(pubblicato sul quotidiano Alto Adige dell’8 luglio 2021 con il titolo “La nuova stagione di Calderoli”)
L’attuale legislatura non è stata finora produttiva per le commissioni paritetiche. Fatti e disfatti ad ogni cambio di governo, questi fondamentali istituti di sviluppo dell’autonomia hanno pagato il prezzo dell’instabilità politica, che sta alla loro efficacia come la criptonite sta a Superman. Nonostante la continuità sul versante delle nomine provinciali e regionali, i continui cambi della componente governativa hanno rallentato i lavori al punto di impedire l’approvazione di ogni provvedimento.
Le recenti nomine da parte della Ministra Gelmini sono state criticate per non avere tenuto conto dell’eterogeneità della maggioranza che sostiene il governo Draghi, né della dimensione di genere. Per contro, non è difficile scorgere dietro alla nuova composizione un chiaro disegno politico, volto a fare dell’organo lo specchio dell’accordo SVP-Lega che governa la Provincia. Nell’auspicio, peraltro comprensibile, di poter così finalmente procedere all’approvazione di alcune norme di attuazione in quest’ultima fase della legislatura. In questa logica si colloca anche la proposta di affidare la presidenza della commissione dei sei al sen. Calderoli, garante di tale accordo politico. Va ricordato infatti che, senza un solido sostegno politico del governo, norme di attuazione non se ne fanno, come dimostrano i lunghi periodi di stagnazione tra il 2007 e il 2010, o dal 2018 ad oggi. Per contro, quando i rapporti politici sono buoni, se ne producono molte, come nelle stagioni da record con oltre 20 norme tra il 1996 e il 2001 e altrettante tra il 2014 e il 2018.
La nuova commissione nasce in un contesto diverso dai precedenti. Dopo i due governi Conte e i relativi spostamenti di equilibri nelle paritetiche per cercare di rifletterne le cangianti maggioranze, senza peraltro riuscire a mettere davvero in moto la macchina, l’ampia maggioranza del governo Draghi diminuisce il peso della rappresentanza territoriale (leggi SVP) in Parlamento e rende ancora più importante il ruolo delle paritetiche. La scommessa di puntare su un solo cavallo (la Lega) per quanto di razza (Calderoli) ha i suoi vantaggi, ma comporta anche qualche rischio: pur rispecchiando la maggioranza provinciale, non è detto che a livello nazionale ciò sia sufficiente a garantire l’approvazione dei provvedimenti auspicati, il cui destino potrebbe dipendere dai rapporti, tutt’altro che stabili, tra la Lega e altre forze del centro-destra, a partire dal partito della Ministra Gelmini.

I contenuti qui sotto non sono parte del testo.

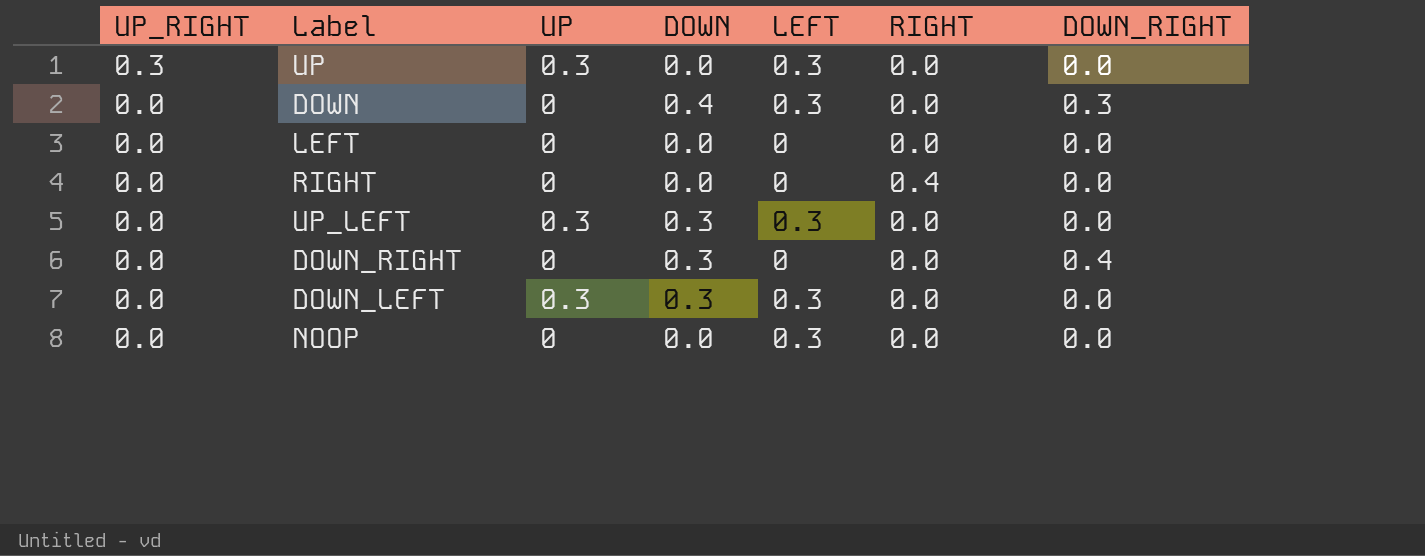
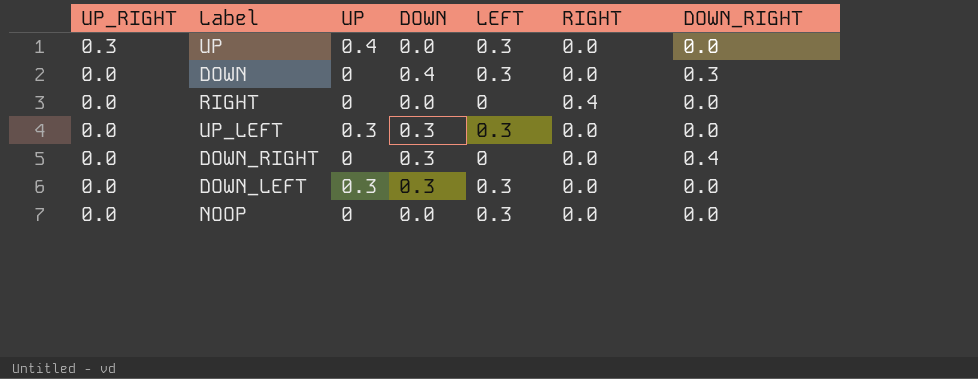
row LEFT: 0.0 | 0 | 0.0 | 0 | 0.0 | 0.0 -> none
UP | UP: 0.3 -> 0.4

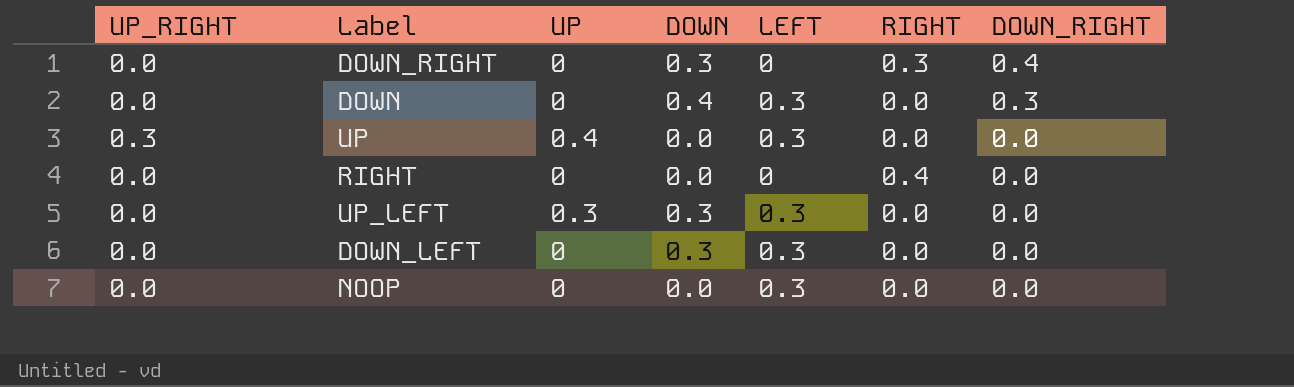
row order: UP_RIGHT descending -> DOWN_RIGHT descending
DOWN_RIGHT | RIGHT: 0.0 -> 0.3
DOWN_LEFT | UP: 0.3 -> 0

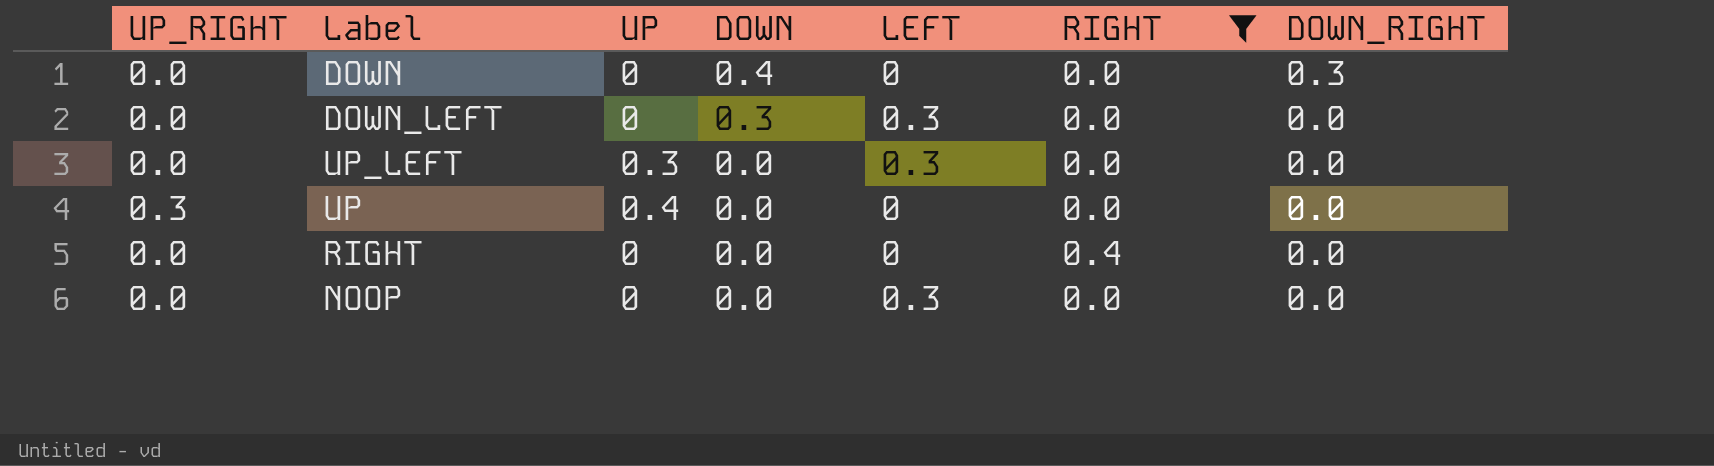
filter: none -> RIGHT != 0.3
row order: DOWN_RIGHT descending -> DOWN descending
DOWN | LEFT: 0.3 -> 0
UP_LEFT | DOWN: 0.3 -> 0.0
UP | LEFT: 0.3 -> 0

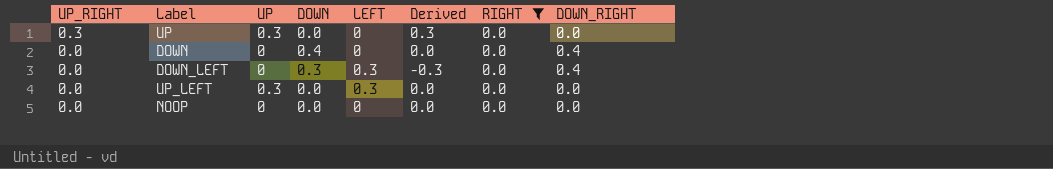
row order: DOWN descending -> UP_RIGHT descending
column Derived | formula: none -> [UP] - [LEFT]
row RIGHT: 0.0 | 0 | 0.0 | 0 | 0.4 | 0.0 -> none
UP | UP: 0.4 -> 0.3
DOWN | DOWN_RIGHT: 0.3 -> 0.4
DOWN_LEFT | DOWN_RIGHT: 0.0 -> 0.4
NOOP | LEFT: 0.3 -> 0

Anche la scelta di Calderoli è una scommessa. Si tratta di un politico assai capace e tutt’altro che grezzo. Non traggano in inganno le pagliacciate con cui si ingrazia consapevolmente un certo tipo di elettorato, bruciando leggi in piazza, portando maiali a urinare su un terreno da adibire a moschea o dando dell’orango all’allora ministra Kyenge. In realtà sul parterre romano è uno dei politici più navigati e più rispettati. È forse l’unico in grado di gestire l’aula del Senato nei momenti turbolenti. Conosce molto bene le norme, le procedure e anche le dinamiche che regolano la vita politica, ha un acume raro e ottime entrature nei ministeri che contano. Insomma, è un buon investimento. Ma proprio perché dispone di queste qualità è anche capace di mettersi di traverso se qualcosa non lo convince. In nome della ragion politica è in grado di piegare alcuni convincimenti, ma non necessariamente tutti. Va insomma curato con una certa attenzione.
Un’ulteriore scommessa dietro all’operazione riguarda il futuro dei rapporti politici a livello provinciale e nazionale. Non si può non scorgere un tentativo di porre le basi per la prosecuzione del lavoro con una maggioranza a trazione leghista nella prossima legislatura. Se così fosse, i ponti sarebbero gettati. In caso contrario potrebbero esserci ostacoli significativi.
Con le nuove nomine si sono anche saldati alcuni conti interni, come sul componente di lingua tedesca di parte governativa. Lo si è fatto al prezzo di ottenere una commissione dei 6 di soli uomini, non proprio un fulgido esempio di pariteticità, e forse anche questo è un segnale politico. Certo le commissioni non sono organi rappresentativi della società, ma solo dei territori e dei gruppi linguistici, e funzionano in base al principio negoziale, non a quello democratico. Ciò non toglie che si possa fare molto per renderle più aperte. Di sicuro si apre una stagione in buona parte inesplorata per questi organi chiave dell’autonomia. Non si può che augurarsi che sappiano funzionare anche in questo nuovo contesto, perché senza paritetiche in salute l’autonomia perde uno dei suoi pilastri più significativi.